# Information
-- Opening Marker --

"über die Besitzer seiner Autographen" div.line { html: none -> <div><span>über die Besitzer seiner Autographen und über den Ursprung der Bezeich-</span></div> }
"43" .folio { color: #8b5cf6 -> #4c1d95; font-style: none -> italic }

-- Closing Marker --
-- Opening Marker --

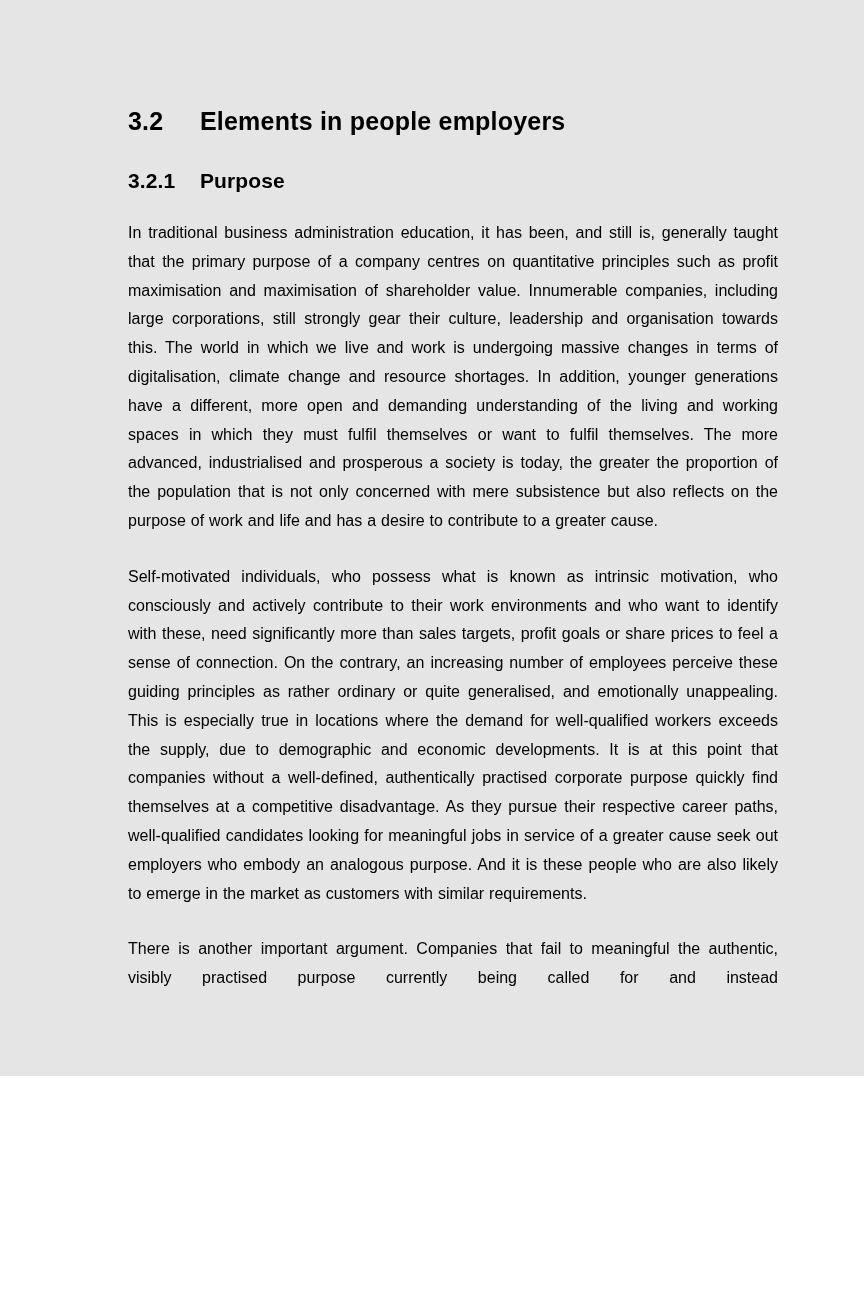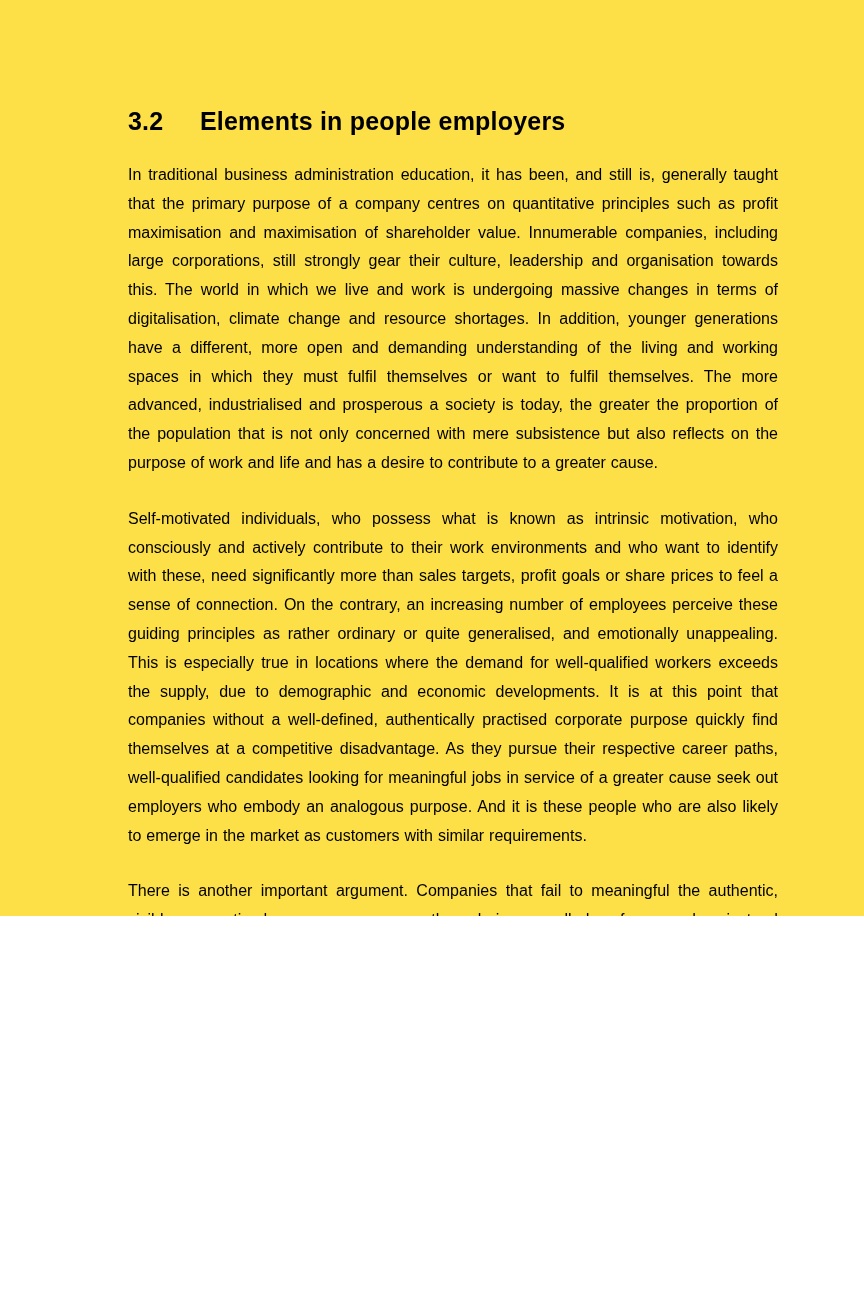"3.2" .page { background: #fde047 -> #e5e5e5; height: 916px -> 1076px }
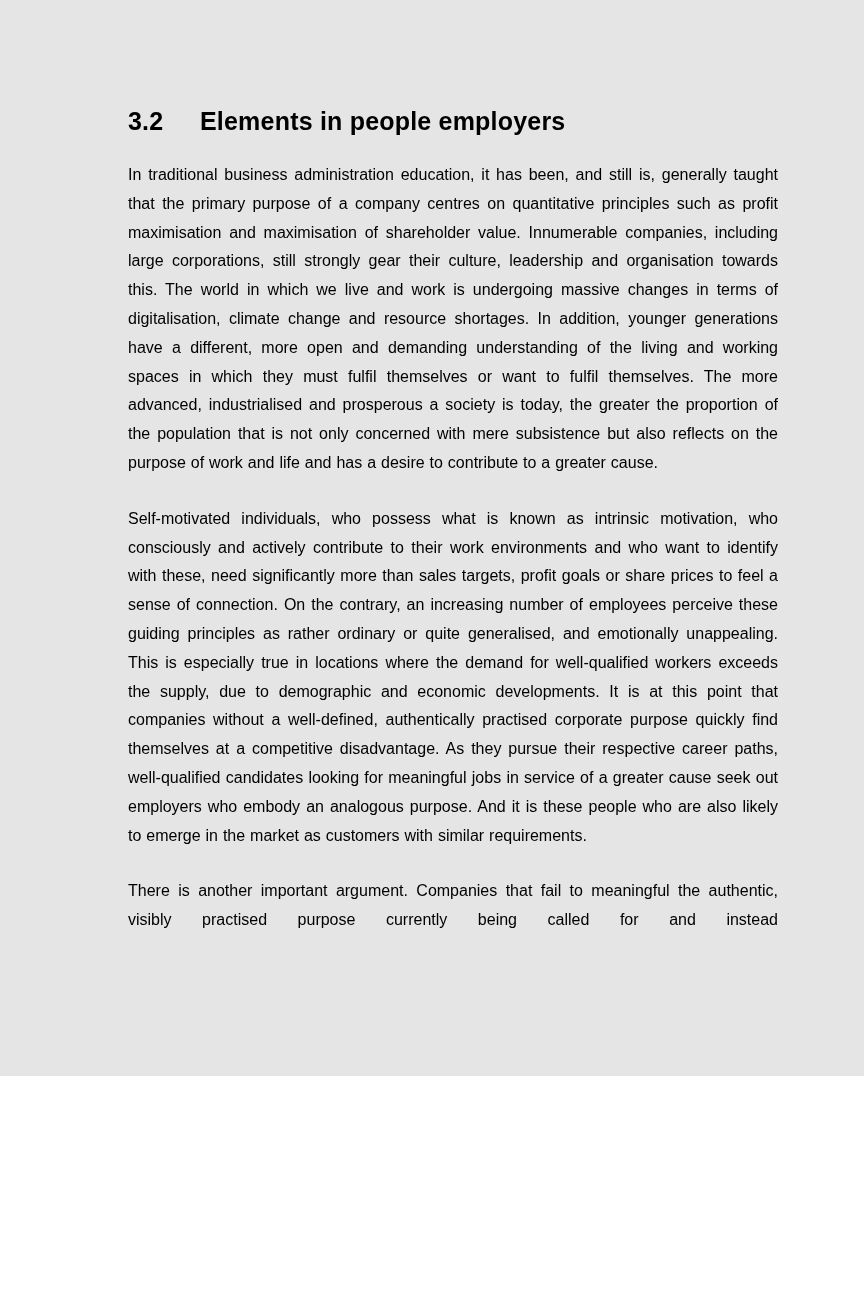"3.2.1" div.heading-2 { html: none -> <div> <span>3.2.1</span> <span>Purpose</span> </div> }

-- Closing Marker --
-- Opening Marker --

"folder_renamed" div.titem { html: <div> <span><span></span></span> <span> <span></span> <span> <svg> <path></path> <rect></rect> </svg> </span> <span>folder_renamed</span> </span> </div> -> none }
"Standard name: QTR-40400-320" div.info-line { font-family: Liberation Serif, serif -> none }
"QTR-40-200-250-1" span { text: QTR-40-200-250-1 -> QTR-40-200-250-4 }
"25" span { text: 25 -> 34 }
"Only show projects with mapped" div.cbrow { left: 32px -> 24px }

-- Closing Marker --

# Problem details
Give back, exactly as written, the stretch from the line with "none -> <div><span>über" through the line with "color: #8b5cf6 ->", and no other lines from the records above.

# Reply to the exercise
"über die Besitzer seiner Autographen" div.line { html: none -> <div><span>über die Besitzer seiner Autographen und über den Ursprung der Bezeich-</span></div> }
"43" .folio { color: #8b5cf6 -> #4c1d95; font-style: none -> italic }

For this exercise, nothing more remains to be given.